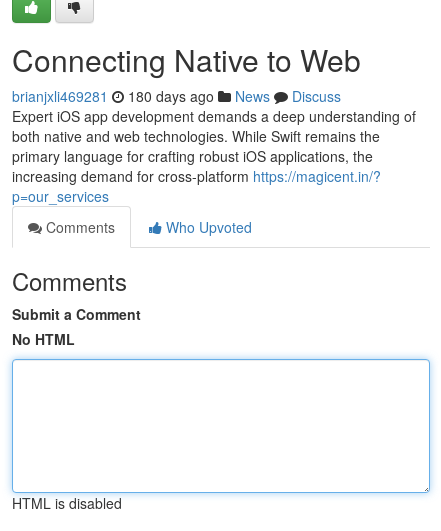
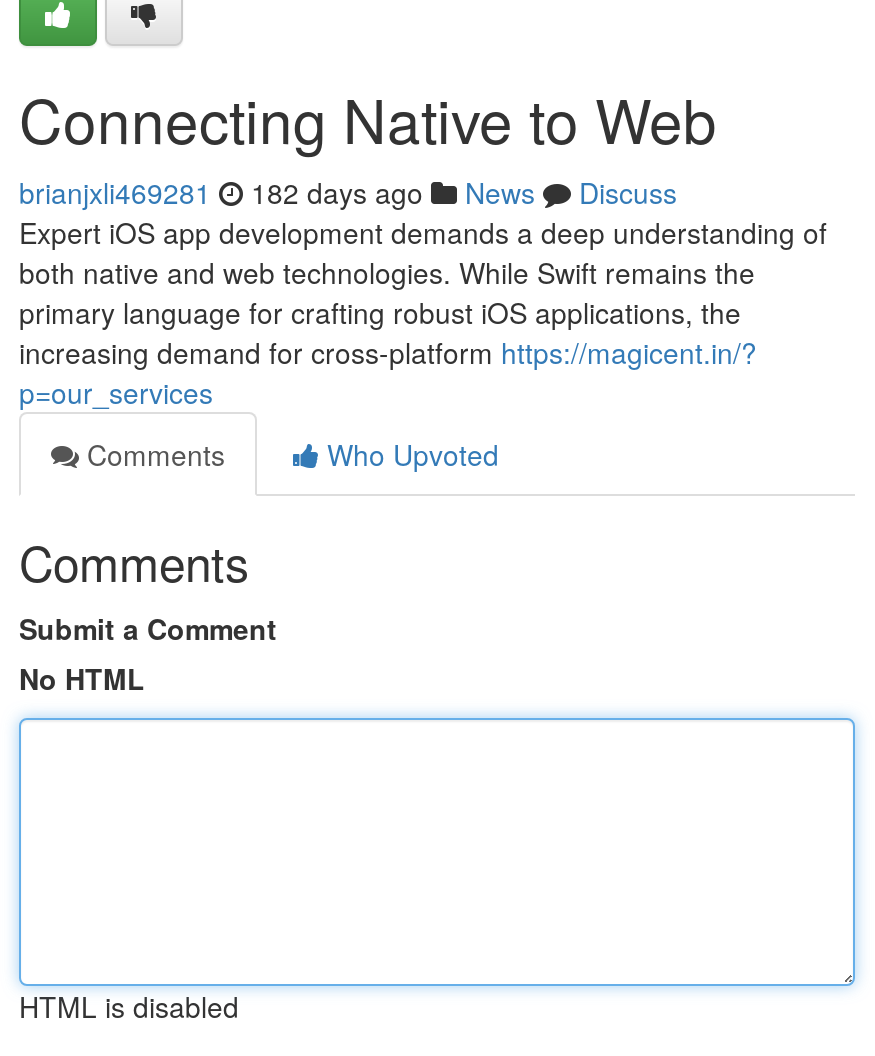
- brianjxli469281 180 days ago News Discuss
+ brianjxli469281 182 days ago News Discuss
※ ※ ※
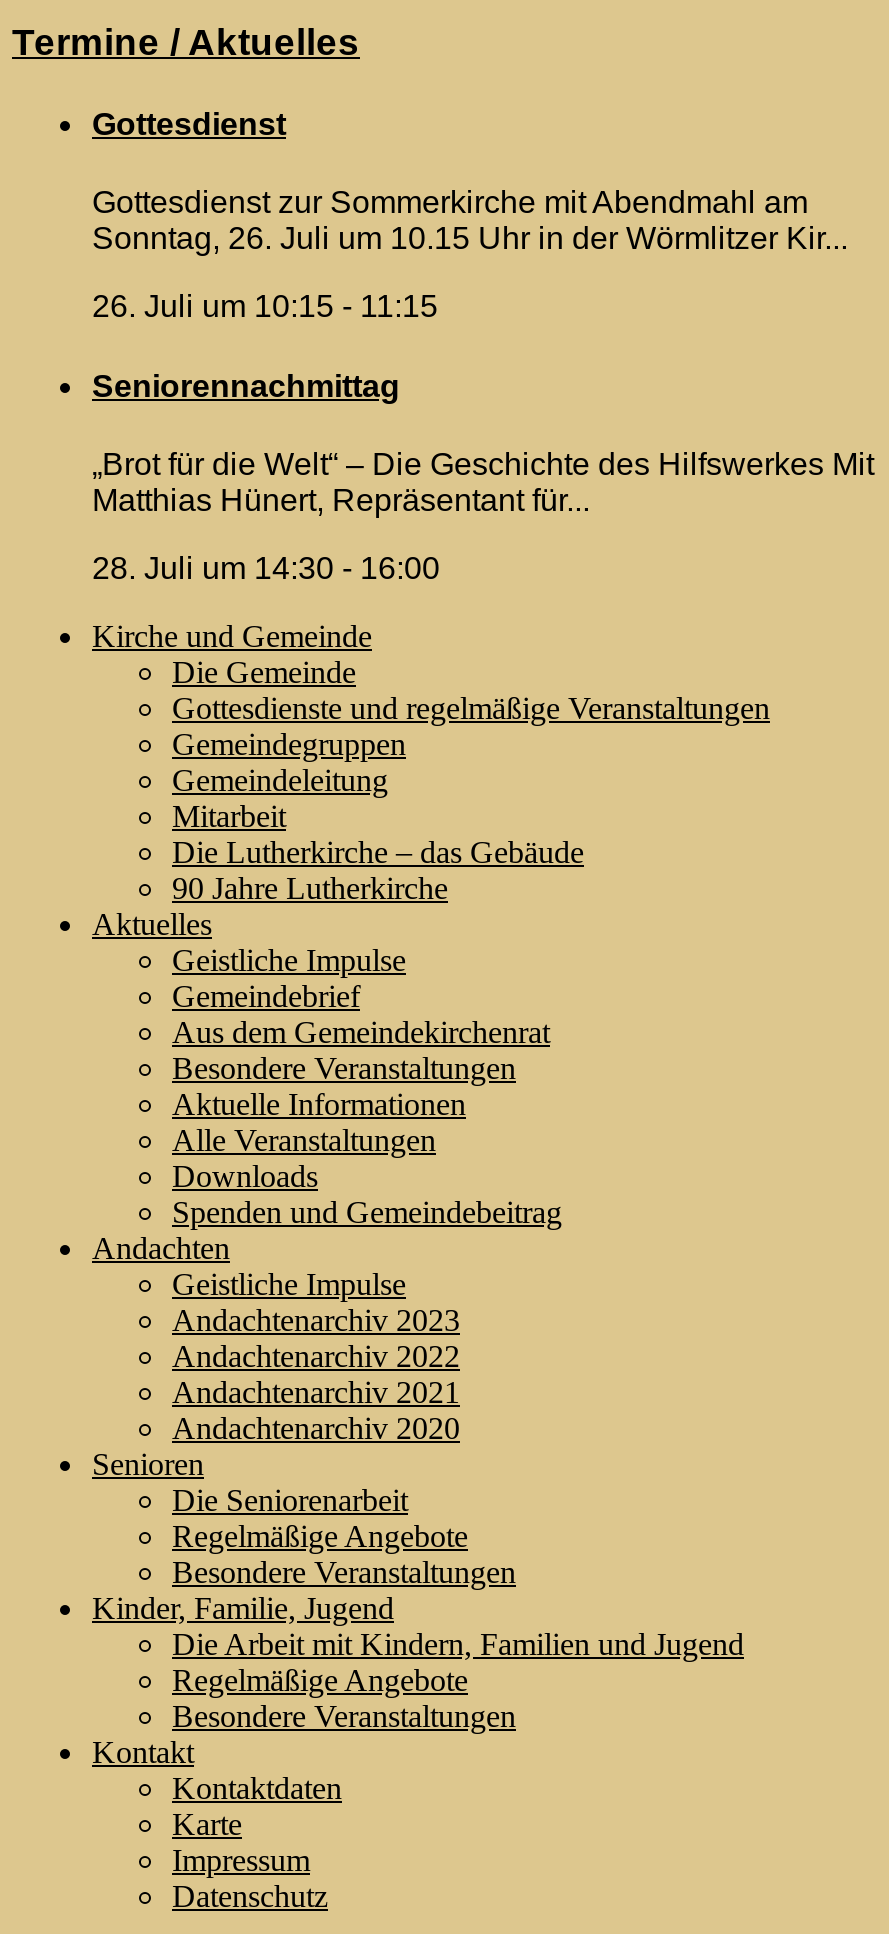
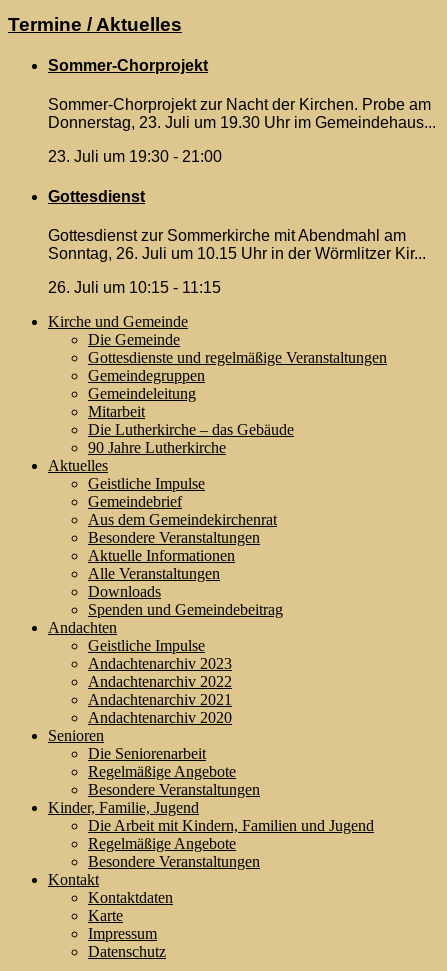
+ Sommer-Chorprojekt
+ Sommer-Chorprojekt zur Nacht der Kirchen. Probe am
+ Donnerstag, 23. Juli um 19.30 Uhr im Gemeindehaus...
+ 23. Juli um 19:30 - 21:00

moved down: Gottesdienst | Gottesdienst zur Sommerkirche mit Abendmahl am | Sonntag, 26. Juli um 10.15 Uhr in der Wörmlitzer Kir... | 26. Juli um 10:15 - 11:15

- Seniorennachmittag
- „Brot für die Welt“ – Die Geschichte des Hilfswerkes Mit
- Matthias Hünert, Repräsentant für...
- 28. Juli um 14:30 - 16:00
※ ※ ※
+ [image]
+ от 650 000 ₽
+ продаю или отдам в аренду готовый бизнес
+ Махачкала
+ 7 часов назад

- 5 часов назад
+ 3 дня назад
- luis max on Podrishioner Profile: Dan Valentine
※ ※ ※
EXERCISE:
Give again, word for word, every line of the listing above from the one with "- brianjxli469281 180 days ago News Discuss" to the one with "182 days ago News Discuss", both inclusive, and nothing beyond them.

EXPECTED ANSWER:
- brianjxli469281 180 days ago News Discuss
+ brianjxli469281 182 days ago News Discuss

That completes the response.